### Task to carry out
Leave the pictures out. Return all other data exactly.

### Exercise data
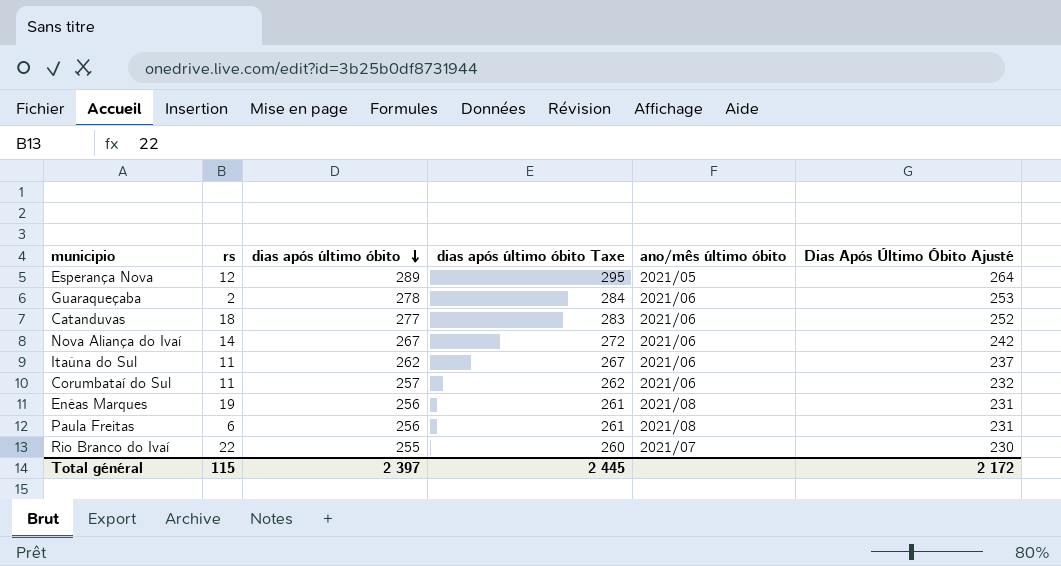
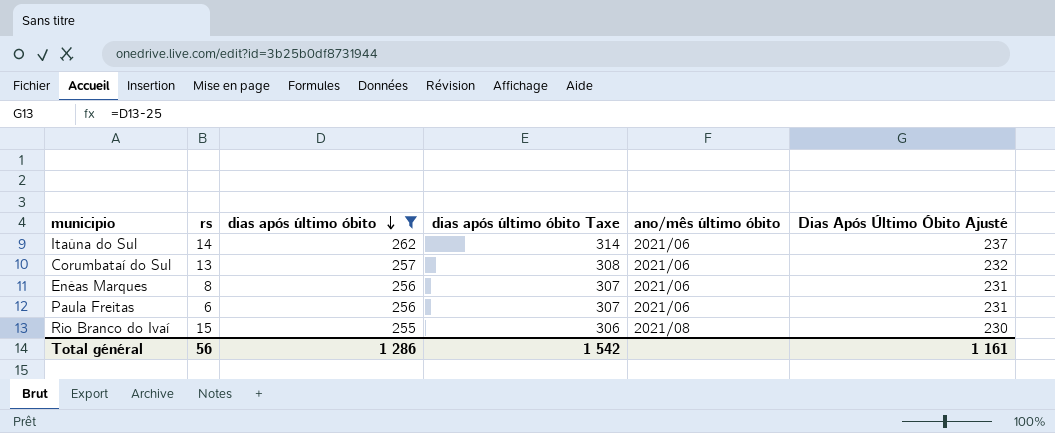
filter: none -> dias após último óbito <= 262
column dias após último óbito Taxe | formula: [dias após último óbito] * 1,02 -> [dias após último óbito] * 1,2
Itaúna do Sul | rs: 11 -> 14
Corumbataí do Sul | rs: 11 -> 13
Enéas Marques | rs: 19 -> 8
Enéas Marques | ano/mês último óbito: 2021/08 -> 2021/06
Paula Freitas | ano/mês último óbito: 2021/08 -> 2021/06
Rio Branco do Ivaí | rs: 22 -> 15
Rio Branco do Ivaí | ano/mês último óbito: 2021/07 -> 2021/08
Total général | rs: 115 -> 56
Total général | dias após último óbito: 2 397 -> 1 286
Total général | dias após último óbito Taxe: 2 445 -> 1 542
Total général | Dias Após Último Óbito Ajusté: 2 172 -> 1 161

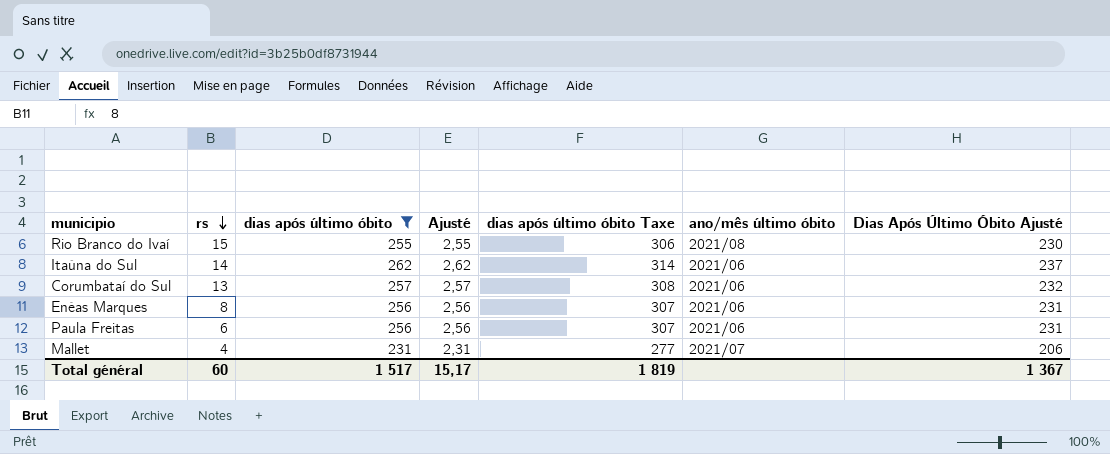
row order: dias após último óbito descending -> rs descending
column Ajusté | formula: none -> [dias após último óbito] * 0,01
row Mallet: none -> 4 | 231 | 2,31 | 277 | 2021/07 | 206
Total général | rs: 56 -> 60
Total général | dias após último óbito: 1 286 -> 1 517
Total général | dias após último óbito Taxe: 1 542 -> 1 819
Total général | Dias Após Último Óbito Ajusté: 1 161 -> 1 367

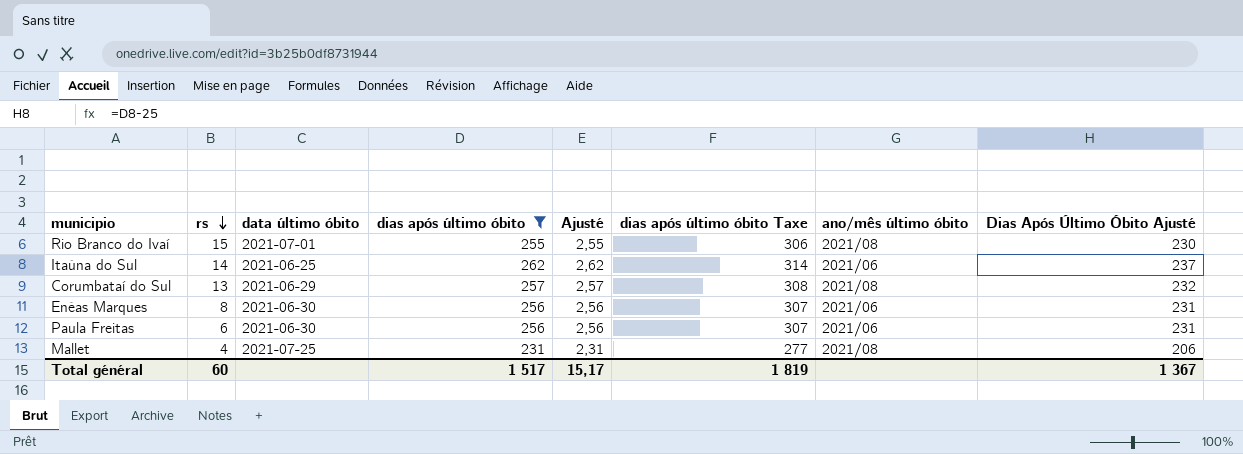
column data último óbito | position: none -> 3
Corumbataí do Sul | ano/mês último óbito: 2021/06 -> 2021/08
Mallet | ano/mês último óbito: 2021/07 -> 2021/08

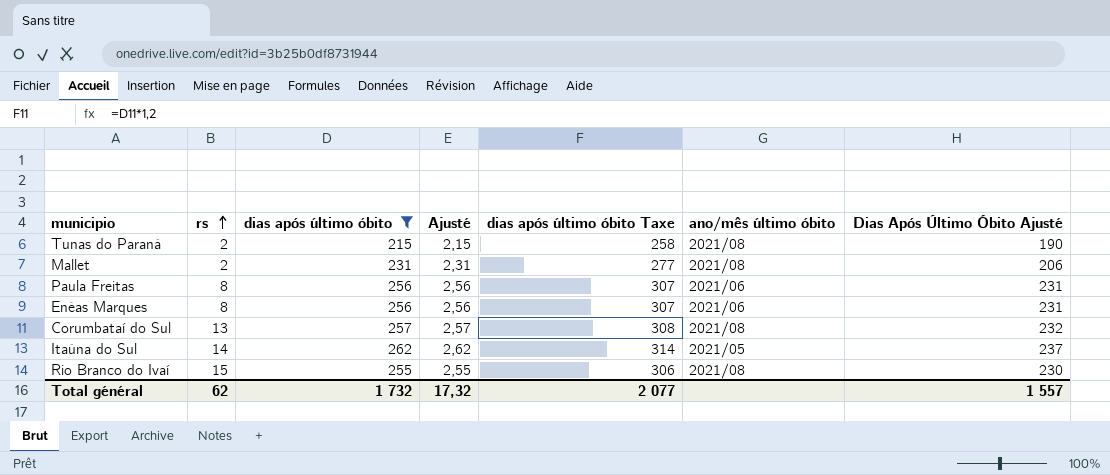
row order: rs descending -> rs ascending
column data último óbito | position: 3 -> none
row Tunas do Paraná: none -> 2 | 215 | 2,15 | 258 | 2021/08 | 190
Mallet | rs: 4 -> 2
Paula Freitas | rs: 6 -> 8
Itaúna do Sul | ano/mês último óbito: 2021/06 -> 2021/05
Total général | rs: 60 -> 62
Total général | dias após último óbito: 1 517 -> 1 732
Total général | Ajusté: 15,17 -> 17,32
Total général | dias após último óbito Taxe: 1 819 -> 2 077
Total général | Dias Após Último Óbito Ajusté: 1 367 -> 1 557

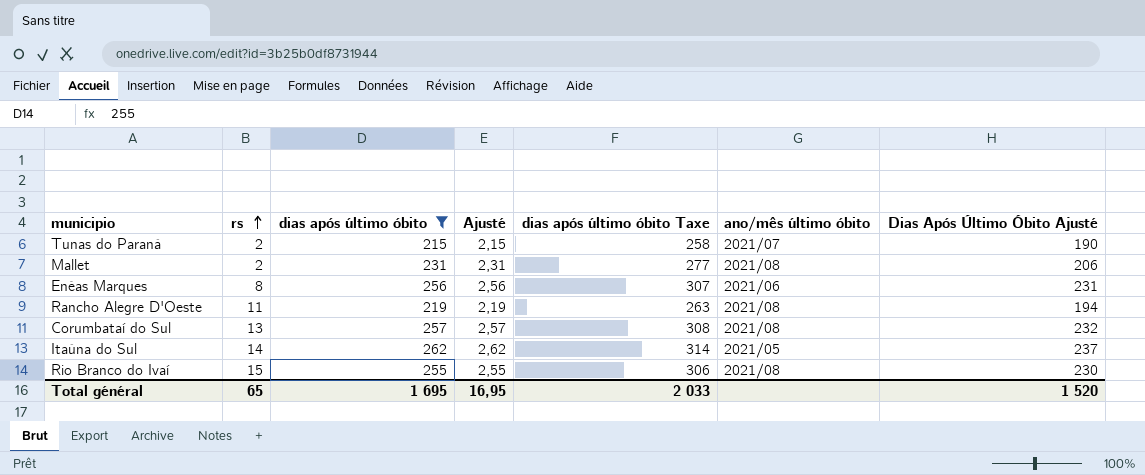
row Paula Freitas: 8 | 256 | 2,56 | 307 | 2021/06 | 231 -> none
Tunas do Paraná | ano/mês último óbito: 2021/08 -> 2021/07
row Rancho Alegre D'Oeste: none -> 11 | 219 | 2,19 | 263 | 2021/08 | 194
Total général | rs: 62 -> 65
Total général | dias após último óbito: 1 732 -> 1 695
Total général | Ajusté: 17,32 -> 16,95
Total général | dias após último óbito Taxe: 2 077 -> 2 033
Total général | Dias Após Último Óbito Ajusté: 1 557 -> 1 520

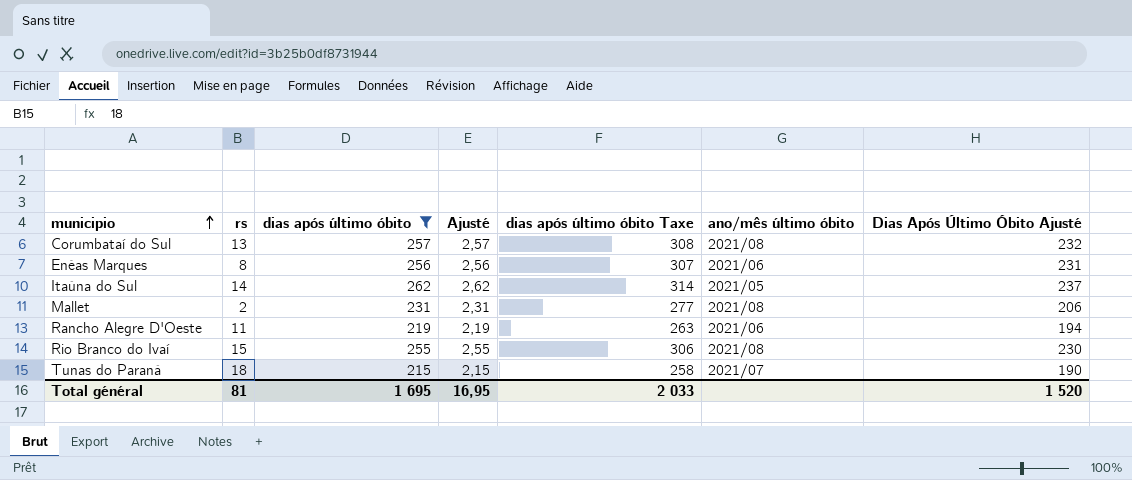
row order: rs ascending -> municipio ascending
Rancho Alegre D'Oeste | ano/mês último óbito: 2021/08 -> 2021/06
Tunas do Paraná | rs: 2 -> 18
Total général | rs: 65 -> 81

### Exercise output
filter: none -> dias após último óbito <= 262
column dias após último óbito Taxe | formula: [dias após último óbito] * 1,02 -> [dias após último óbito] * 1,2
Itaúna do Sul | rs: 11 -> 14
Corumbataí do Sul | rs: 11 -> 13
Enéas Marques | rs: 19 -> 8
Enéas Marques | ano/mês último óbito: 2021/08 -> 2021/06
Paula Freitas | ano/mês último óbito: 2021/08 -> 2021/06
Rio Branco do Ivaí | rs: 22 -> 15
Rio Branco do Ivaí | ano/mês último óbito: 2021/07 -> 2021/08
Total général | rs: 115 -> 56
Total général | dias após último óbito: 2 397 -> 1 286
Total général | dias após último óbito Taxe: 2 445 -> 1 542
Total général | Dias Após Último Óbito Ajusté: 2 172 -> 1 161

row order: dias após último óbito descending -> rs descending
column Ajusté | formula: none -> [dias após último óbito] * 0,01
row Mallet: none -> 4 | 231 | 2,31 | 277 | 2021/07 | 206
Total général | rs: 56 -> 60
Total général | dias após último óbito: 1 286 -> 1 517
Total général | dias após último óbito Taxe: 1 542 -> 1 819
Total général | Dias Após Último Óbito Ajusté: 1 161 -> 1 367

column data último óbito | position: none -> 3
Corumbataí do Sul | ano/mês último óbito: 2021/06 -> 2021/08
Mallet | ano/mês último óbito: 2021/07 -> 2021/08

row order: rs descending -> rs ascending
column data último óbito | position: 3 -> none
row Tunas do Paraná: none -> 2 | 215 | 2,15 | 258 | 2021/08 | 190
Mallet | rs: 4 -> 2
Paula Freitas | rs: 6 -> 8
Itaúna do Sul | ano/mês último óbito: 2021/06 -> 2021/05
Total général | rs: 60 -> 62
Total général | dias após último óbito: 1 517 -> 1 732
Total général | Ajusté: 15,17 -> 17,32
Total général | dias após último óbito Taxe: 1 819 -> 2 077
Total général | Dias Após Último Óbito Ajusté: 1 367 -> 1 557

row Paula Freitas: 8 | 256 | 2,56 | 307 | 2021/06 | 231 -> none
Tunas do Paraná | ano/mês último óbito: 2021/08 -> 2021/07
row Rancho Alegre D'Oeste: none -> 11 | 219 | 2,19 | 263 | 2021/08 | 194
Total général | rs: 62 -> 65
Total général | dias após último óbito: 1 732 -> 1 695
Total général | Ajusté: 17,32 -> 16,95
Total général | dias após último óbito Taxe: 2 077 -> 2 033
Total général | Dias Após Último Óbito Ajusté: 1 557 -> 1 520

row order: rs ascending -> municipio ascending
Rancho Alegre D'Oeste | ano/mês último óbito: 2021/08 -> 2021/06
Tunas do Paraná | rs: 2 -> 18
Total général | rs: 65 -> 81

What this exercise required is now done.